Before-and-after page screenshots
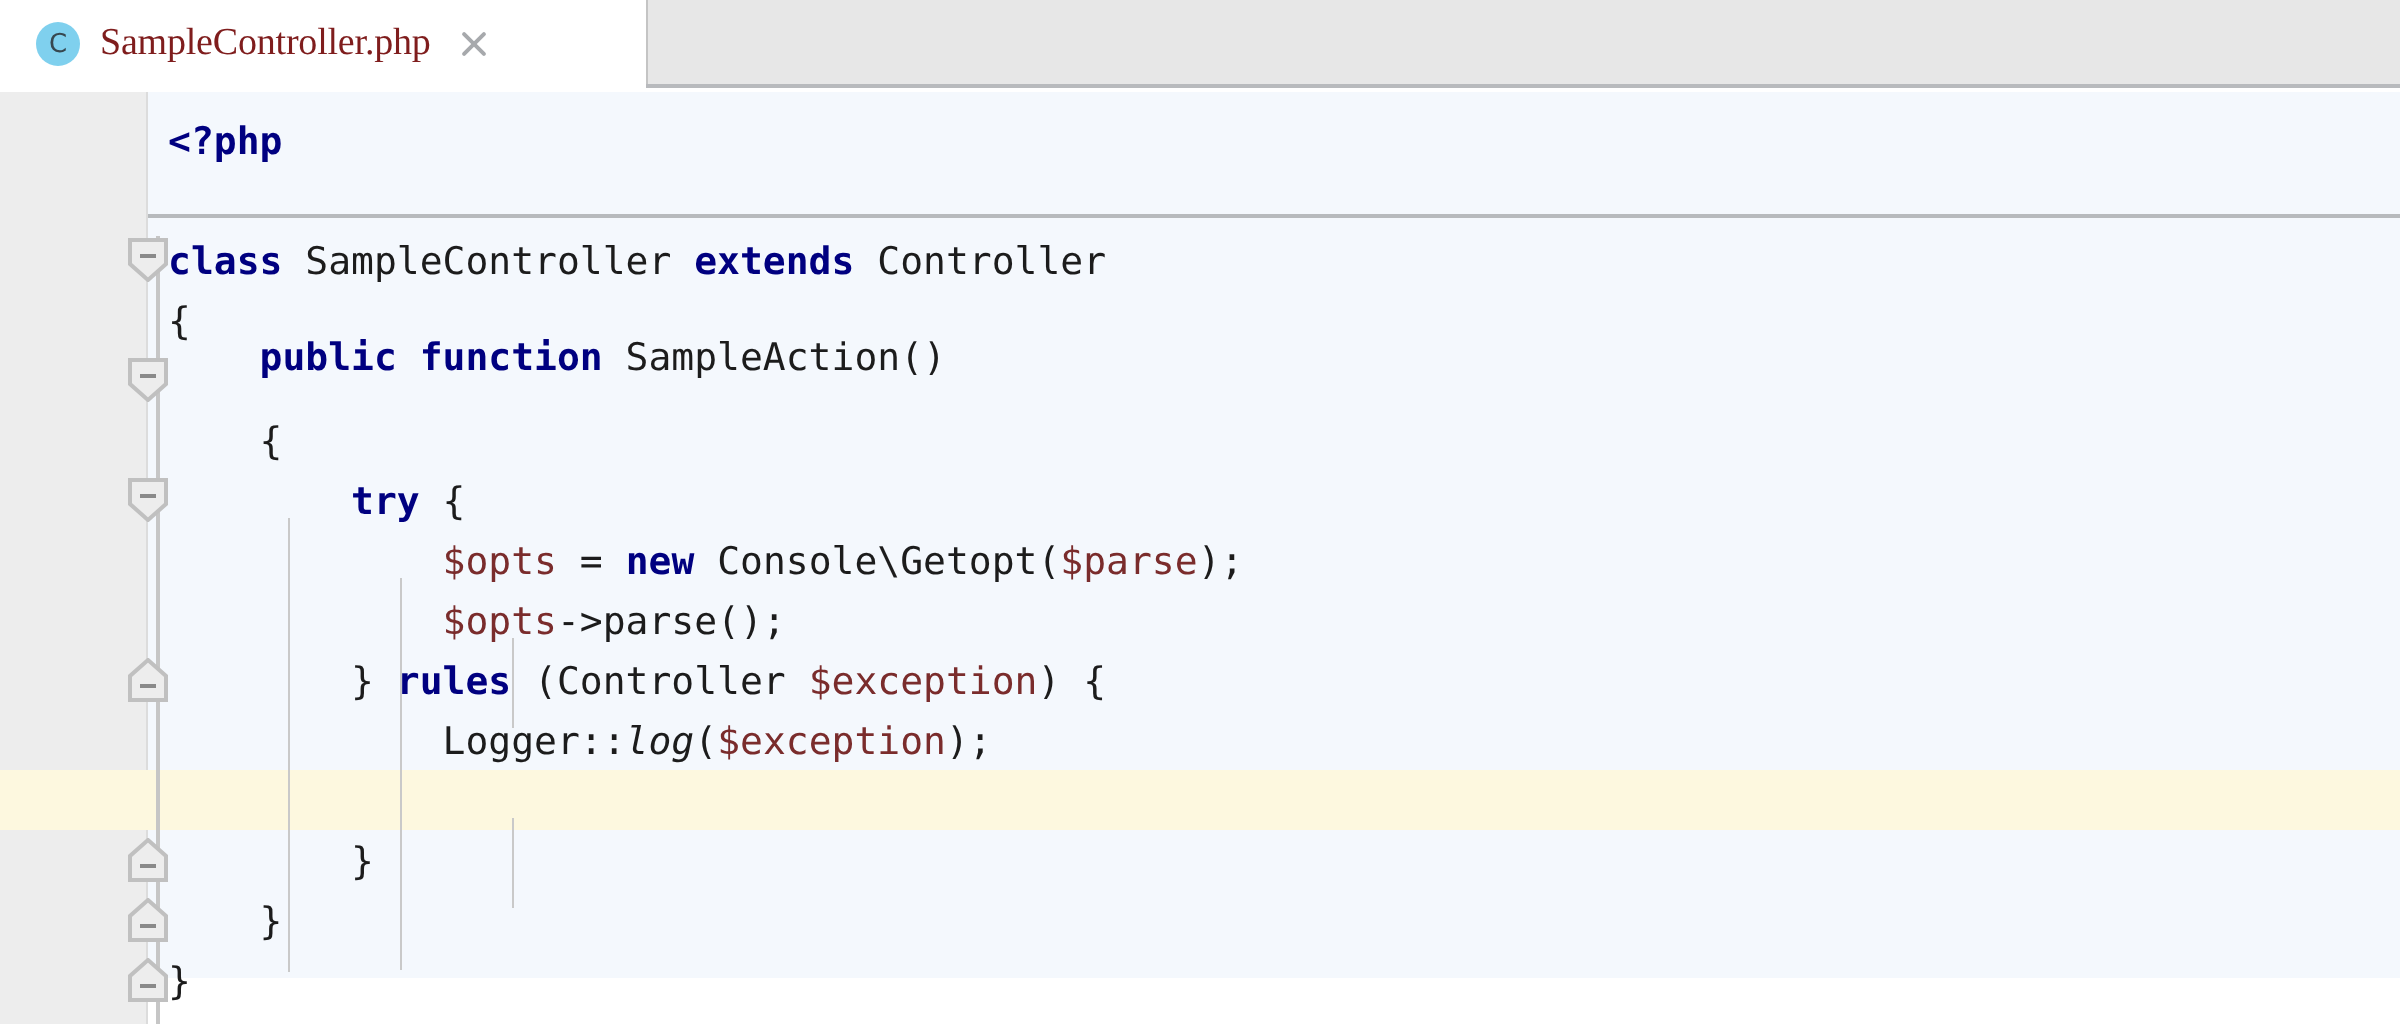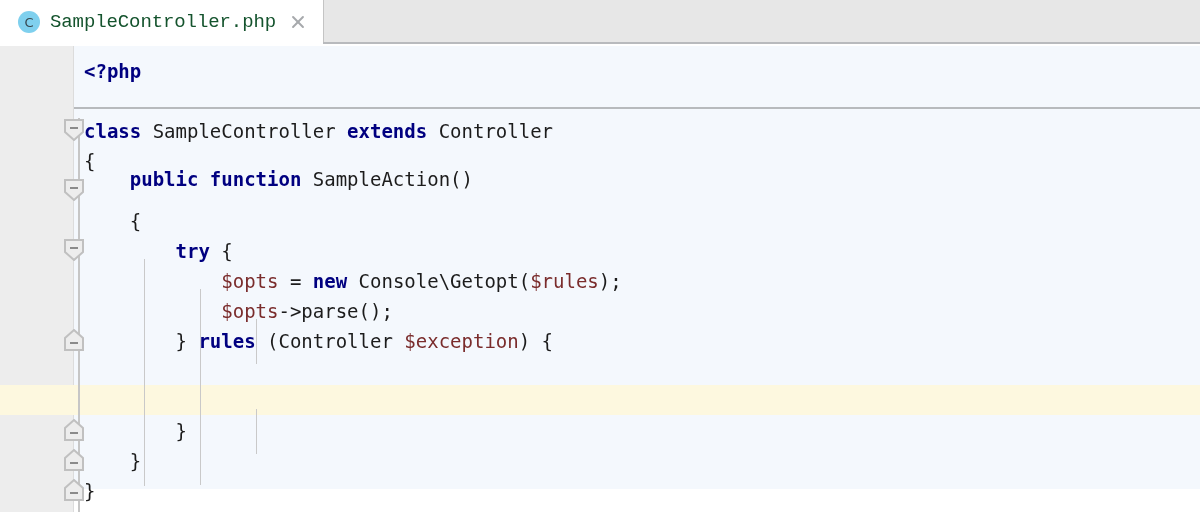"SampleController.php" .tab-title { color: #14532d -> #7f1d1d; font-family: Liberation Mono, monospace -> Liberation Serif, serif }
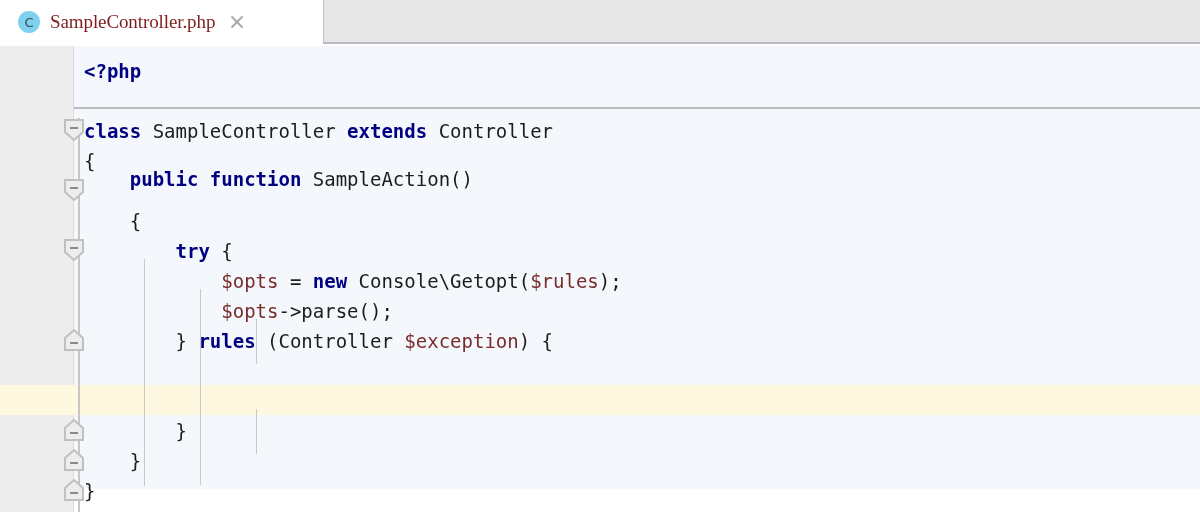"$rules" span.var { text: $rules -> $parse }
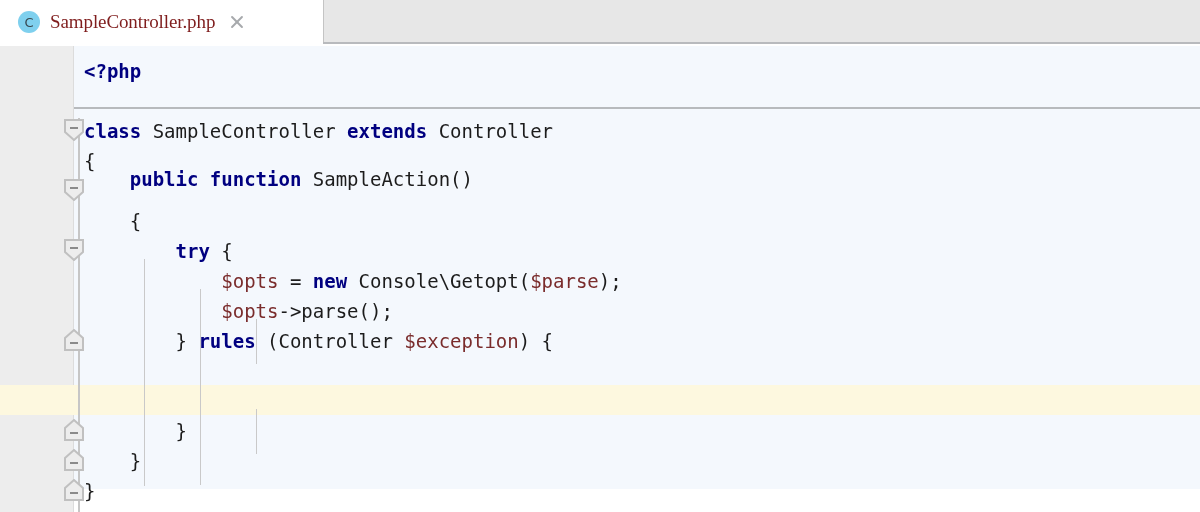"Logger::log($exception);" div.ln { html: none -> <div><span> Logger::</span><span>log</span><span>(</span><span>$exception</span><span>);</span></div> }
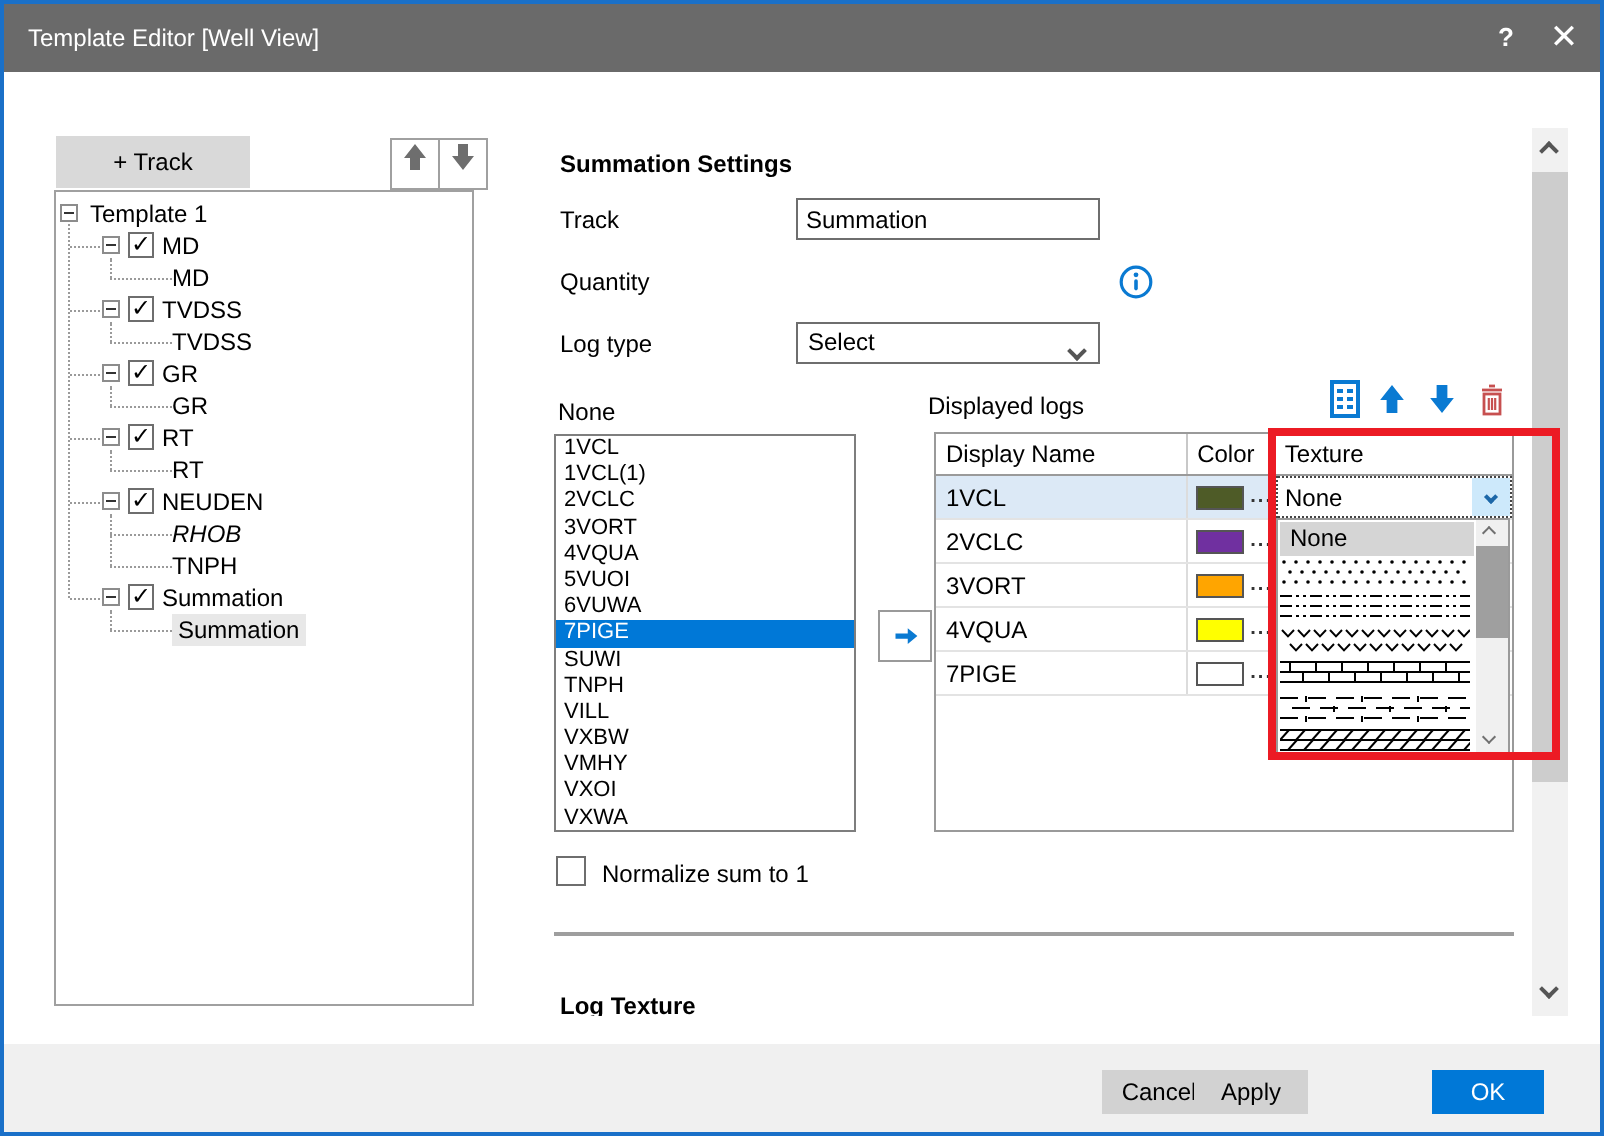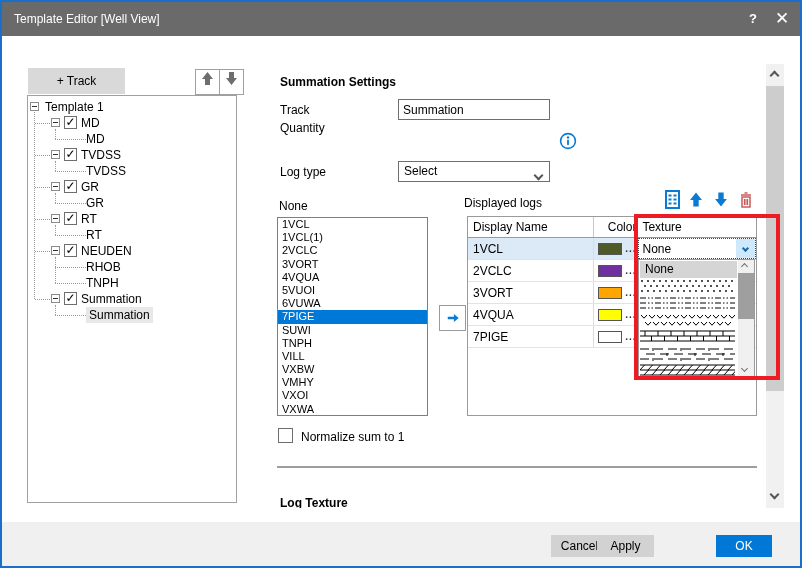"Quantity" div.lbl { top: 121px -> 134px }
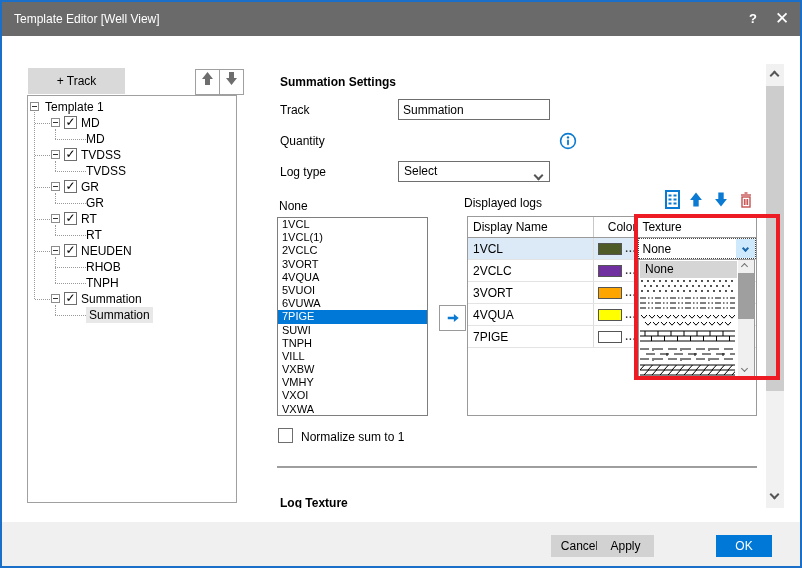"Color" div.hc { text-align: right -> none }
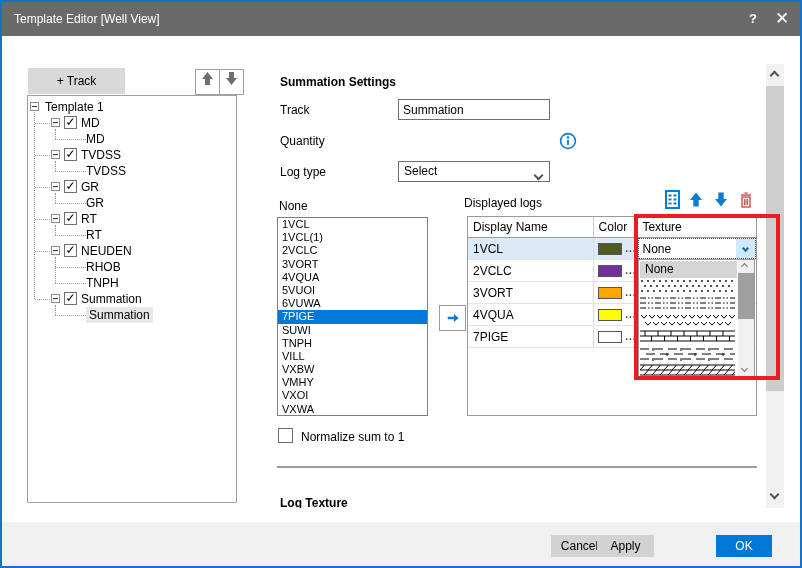"RHOB" div.trow { font-style: none -> italic }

*TASK TO COMPLETE:*
Starting where a line contains "text-align: right ->" and finishing at the last line above, set down every line exactly as it reads, with no pictures.

*SOLUTION TO THIS EXERCISE:*
"Color" div.hc { text-align: right -> none }
"RHOB" div.trow { font-style: none -> italic }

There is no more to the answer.